Furthermore, we won’t know in advance how many arguments the function will have. Therefore, we can only push arguments once as an opaque Vec of u8s. The arguments will need to be transformed on the frontend from their arbitrary types to a concatenated vec of u8s:

struct InputArgs<'a>(&'a [u8]);

impl<'a> scale::Encode for InputArgs<'a> {
  fn encode_to<T: Output + ?Sized>(&self, dest: &mut T) {
    dest.write(self.0);
  }
}

let result = build_call::<DefaultEnvironment>()
  .call(AccountId::from([0x42; 32]))
  .gas_limit(0)
  .transferred_value(0)
  .exec_input(
    ExecutionInput::new([170,170,170,170].into())
      .push_arg(InputArgs(&[1,2,3,4]))
  )
  .returns::<Vec<u8>>()
  .invoke();

It is important to note that message arguments should match the order and type specified in the function signature. Compile-time feedback is not available for call failures, and errors can only be detected at runtime.

Both the CreateBuilder and CallBuilder offer error handling through the try_instantiate() and try_invoke() methods, respectively. These methods allow developers to handle errors from the execution environment and the programming language itself.

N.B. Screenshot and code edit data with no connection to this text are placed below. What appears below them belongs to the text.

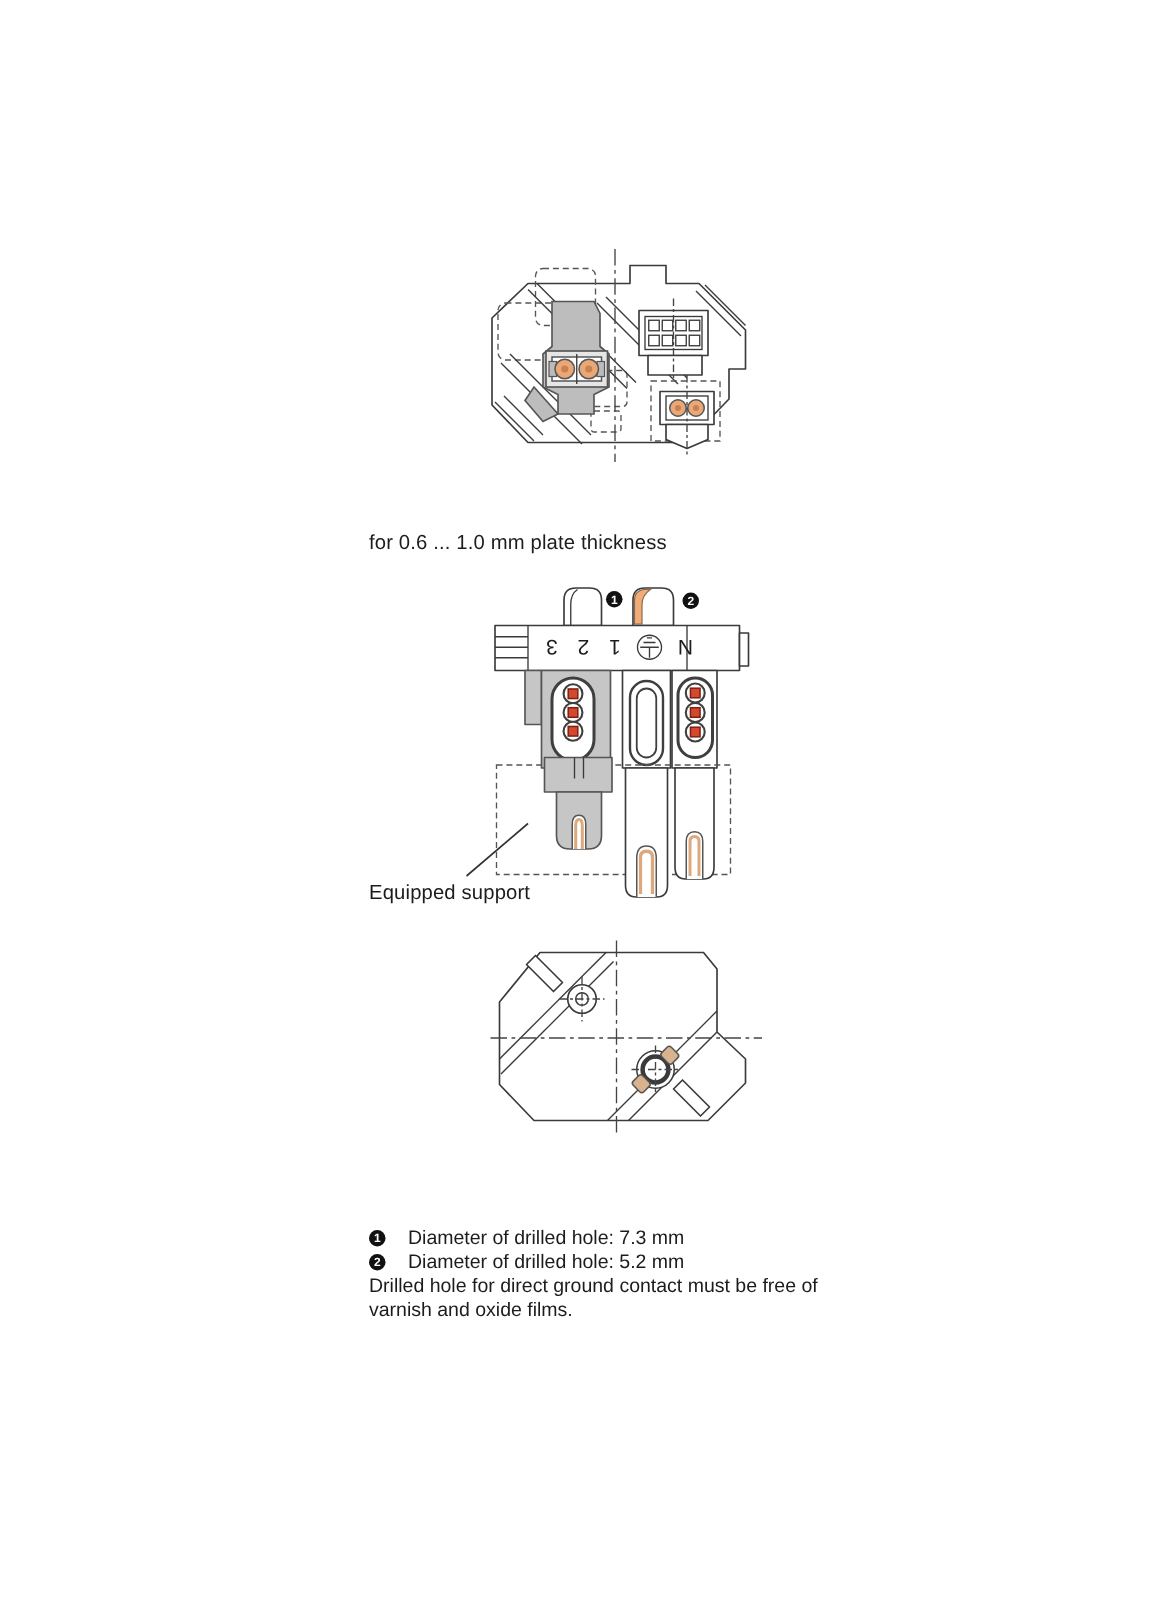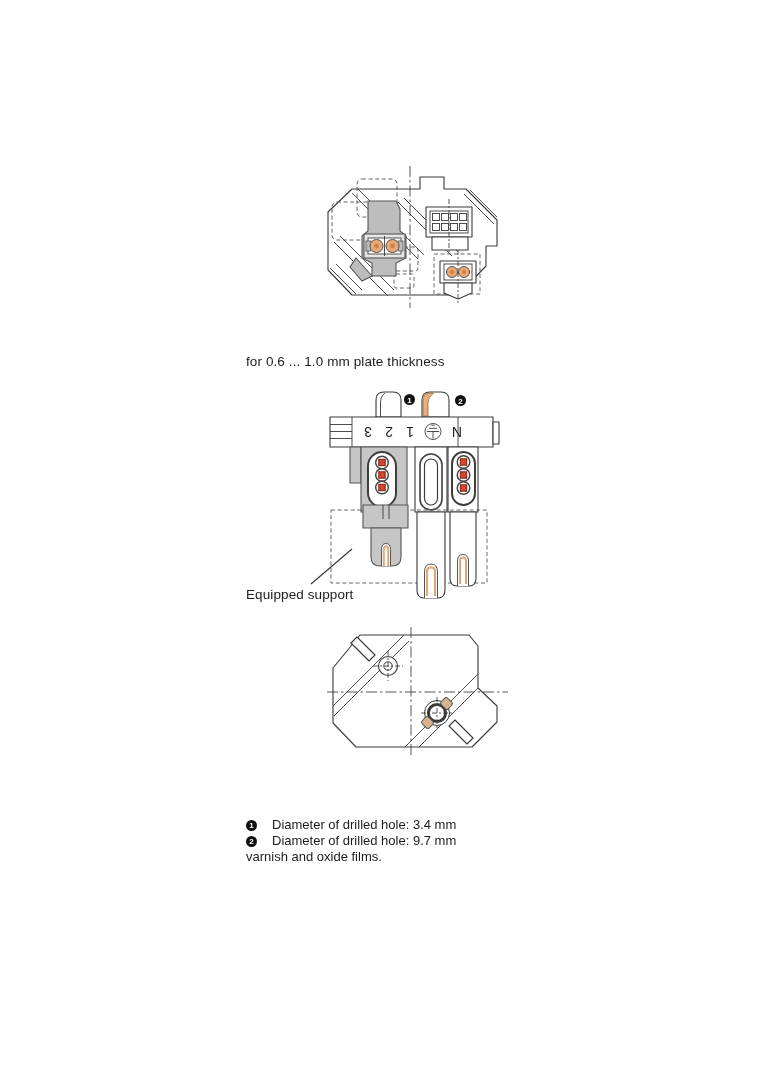--- a/index.html
+++ b/index.html
@@ -236,7 +236,7 @@
   <div class="abs notes" style="left:246px;top:817px;">
     <div class="note-row">
       <span class="badge">1</span>
-      <span>Diameter of drilled hole: 3.4 mm</span>
+      <span>Diameter of drilled hole: 7.3 mm</span>
     </div>
     <div class="note-row">
       <span class="badge">2</span>

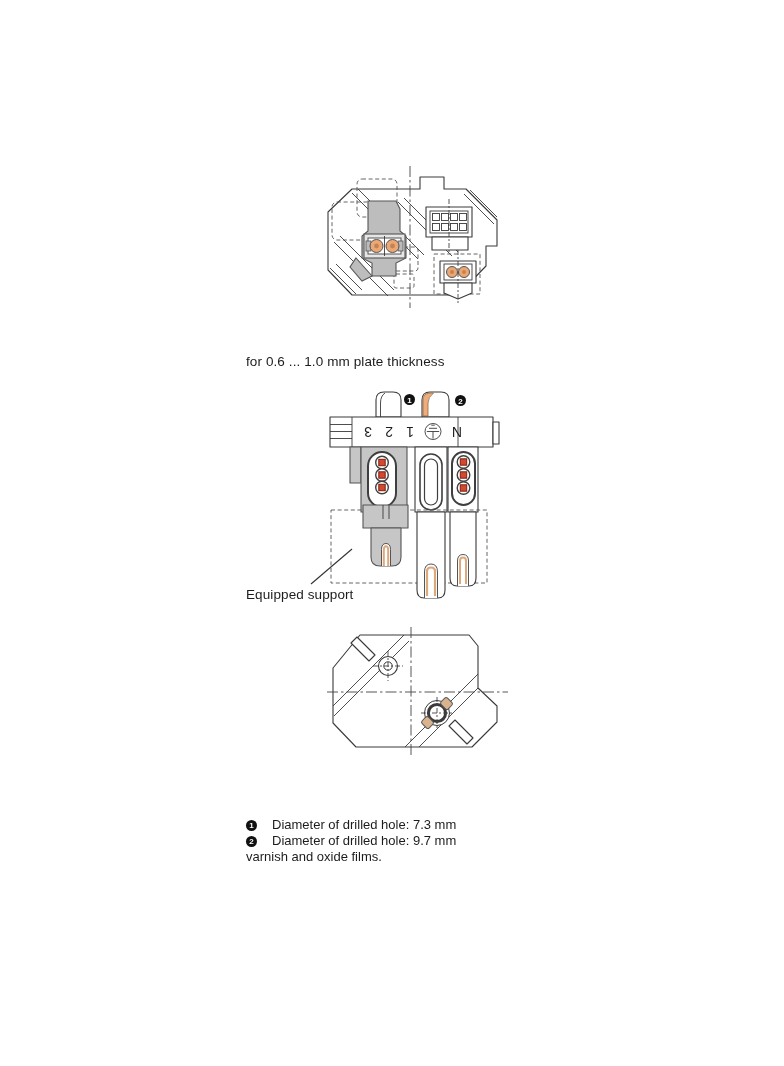--- a/index.html
+++ b/index.html
@@ -240,7 +240,7 @@
     </div>
     <div class="note-row">
       <span class="badge">2</span>
-      <span>Diameter of drilled hole: 9.7 mm</span>
+      <span>Diameter of drilled hole: 5.2 mm</span>
     </div>
     <div>varnish and oxide films.</div>
   </div>

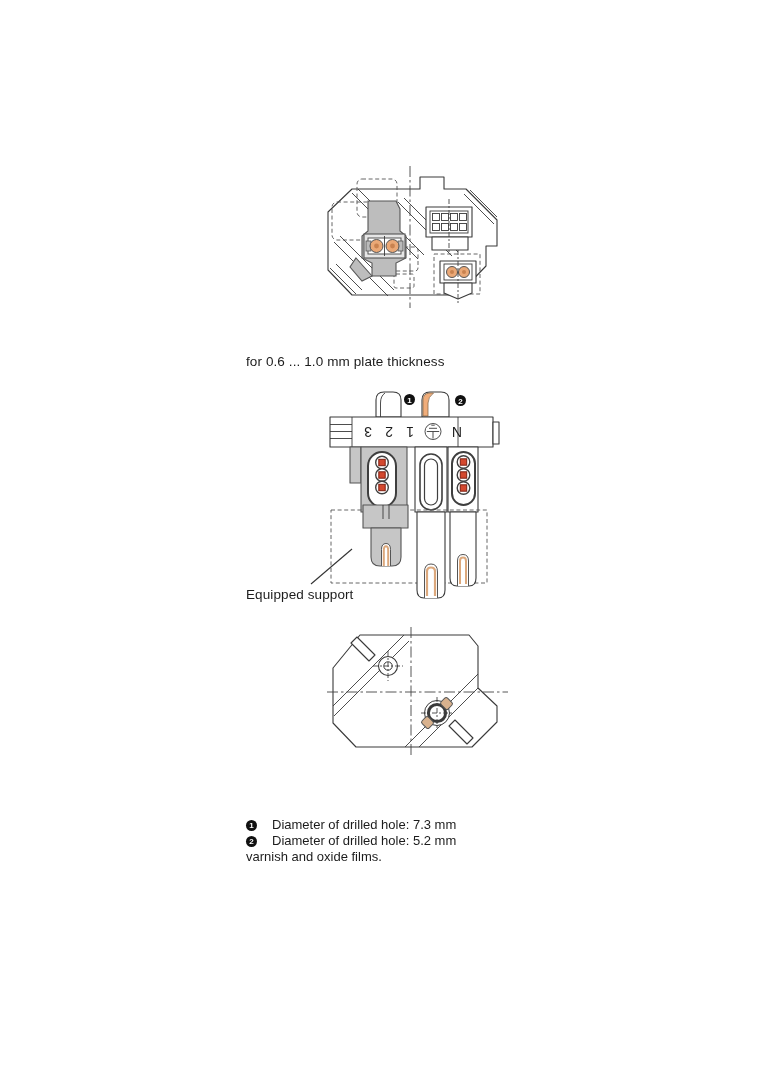--- a/index.html
+++ b/index.html
@@ -242,6 +242,7 @@
       <span class="badge">2</span>
       <span>Diameter of drilled hole: 5.2 mm</span>
     </div>
+    <div>Drilled hole for direct ground contact must be free of</div>
     <div>varnish and oxide films.</div>
   </div>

By utilizing these builders, ink! contracts can effectively interact with other contracts on the chain, facilitating the exchange of messages and constructor invocations.

The Challenge

The challenge lies in generating the raw bytes needed as arguments for the transaction that is intended to be submitted. Given that we won’t know in advance how many arguments the function will have, the frontend will need to transform these arguments from their arbitrary types into a concatenated vector of u8s. This process involves encoding the arguments in a way that matches the order and type specified in the function signature.

Conclusion

This comprehensive research article has delved into the intricacies of the Contract Pallet. The motivation behind this study was to gather the necessary information to develop a multi-signature wallet using the ink! smart contract language.

The article has explored the differences between parachains and smart contracts, the role of the Contract Pallet, and the limitations of smart contracts. It has also examined the use of Ink! as a language to write smart contracts, the challenges of storage layout design, the importance of selectors, the role of contract metadata, and the implications of non-determinism in Ink! contract builds.

The research has highlighted several challenges that need to be addressed. These include handling sub-call failures, securely obtaining and verifying contract metadata, dealing with non-determinism in contract builds, and generating the raw bytes needed as arguments for transactions.

In conclusion, the research has provided a solid foundation for the development of the multi-sig and has contributed to the broader understanding of smart contracts in the Substrate ecosystem. It has also highlighted the need for further research and development to address the challenges identified.